また、セミナー受講者から、高齢者への住宅支援に関して具体的な相談が住宅課に寄せられ、お部屋探しサポート事業の利用につながった例もあるなど、福祉の現場とお部屋探しの連携が進んでいることから、今後も継続していく考えです。
⑥ 高齢者介護の支援者に住まいに関する現状や課題等を共有することは、とても素晴らしいと思います。せっかくよい取り組みなため、ひとつご提案ですが、例えば、福祉部では、行政と介護事業者の共有ツールである『ケア倶楽部』というサイトがあります。こういうツールを活用し、より広く、ケアマネジャー事業所を始め介護関係者に講演案内を行っていただきたいと考えますが、本区の見解を教えてください。

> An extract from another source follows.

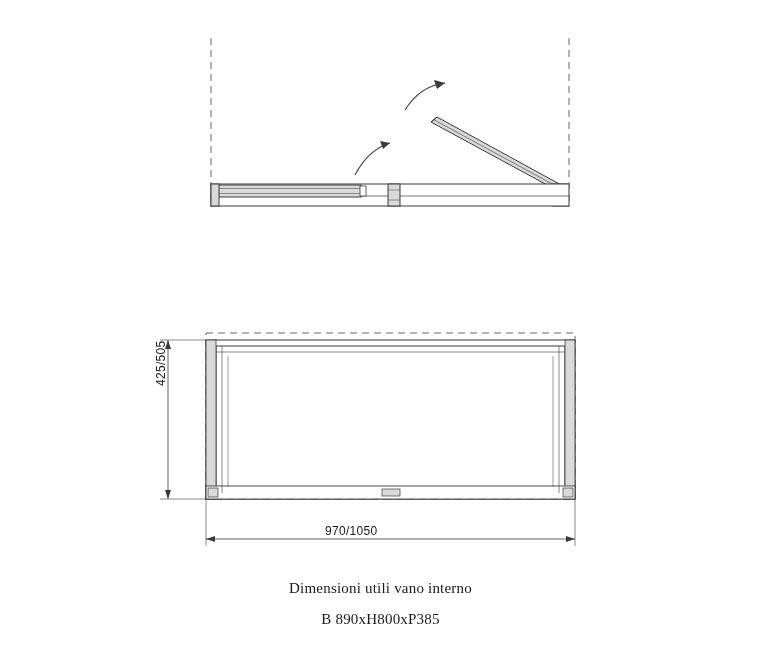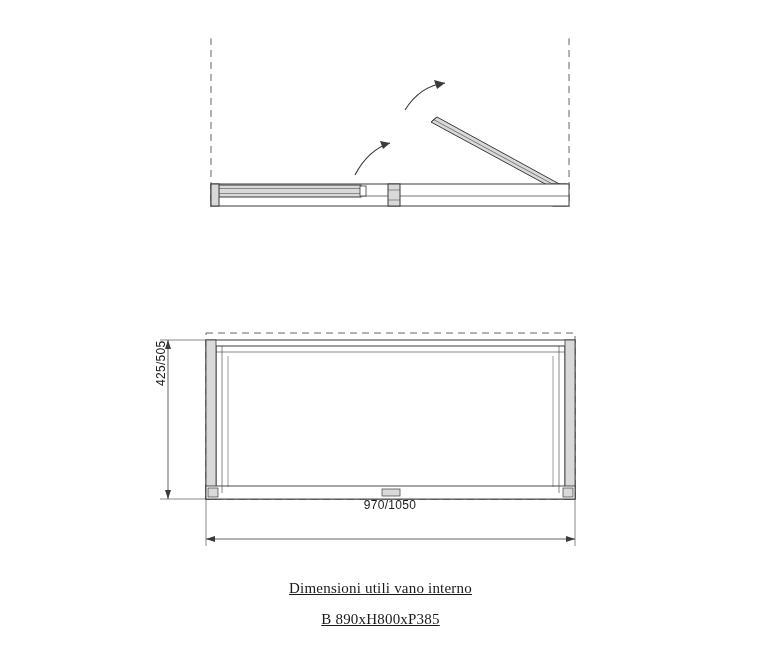"970/1050" #dim-horizontal-label { text-align: center -> none; top: 498px -> 524px }
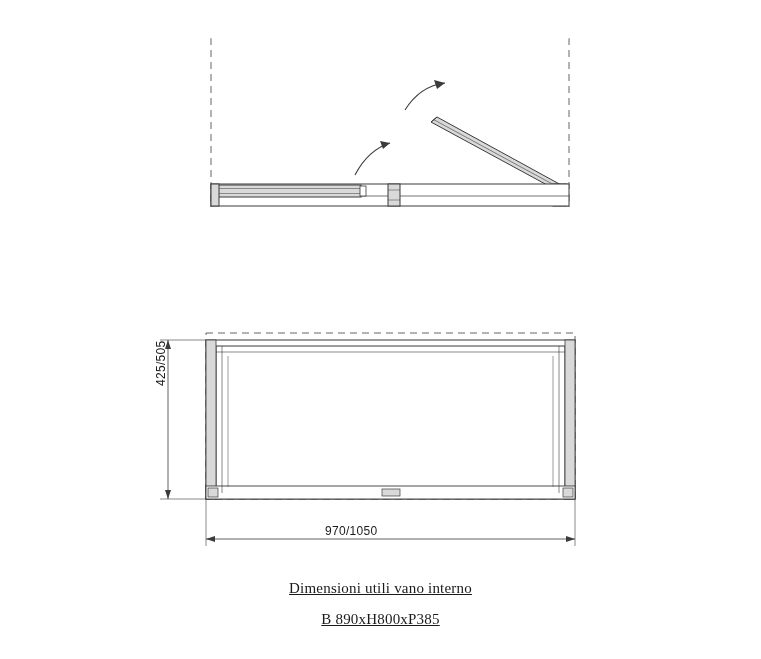"Dimensioni utili vano interno" .caption { text-decoration: underline -> none }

➤ケア倶楽部を用いて、居住支援セミナーをケアマネジャー等に案内することについてお答えいたします。福祉関係者への周知については、これまで長寿サポートセンターの連絡会に赴きセミナー周知を行った他、施設への案内の郵送や、委員ご提案のケア倶楽部を利用した呼びかけについても行ったことがあります。今後も、ニーズの把握や所管課の意見も聞いた上で既存のツールを活用しながら、居住支援の理解促進に努めてまいります。
(要望)
本区はこれからも人口増加が見込まれており、地価上昇の中、住宅確保要配慮者が賃貸成約を困難になっていることは理解しております。また、平均世帯員数の低下や、おひとり様世帯の増加などから、孤独死リスクが年々高まっている状況の中、課題解決を図ることは困難であると推測しております。一方で、住み慣れた地域で生活できる環境を確保することは、区民の安心を担保する上で必要な施策です。来年度は家主謝礼金の増額や不動産協力店への謝礼金を創設などで予算拡充とされていますが、同時に、家主や不動産協力店の声を丁寧に聴きながら、どうすれば借り手と貸し手の落としどころがつくか、関係機関を巻き込みながら進めていただく事を要望いたします。そして、関係機関との相互理解を深めつつ一層の連携を図りながら、江東安心サポートの周知を始め、住宅確保要配慮者の賃貸確保支援に引き続き取り組んでいただくことを要望いたします。さらに、単身世帯が増えている以上、孤独死自体は避けられませんが、見守り事業を行っている多所管と連携しながら、逝去後の早期発見の仕組みづくりを構築するなど、様々な角度からアプローチしていただくことを要望し、この質問を終わります。
以上、3回に分けて、今議会来年度当初予算案に関する質疑応答を報告させていただきました。
最後までお読みいただきありがとうございました。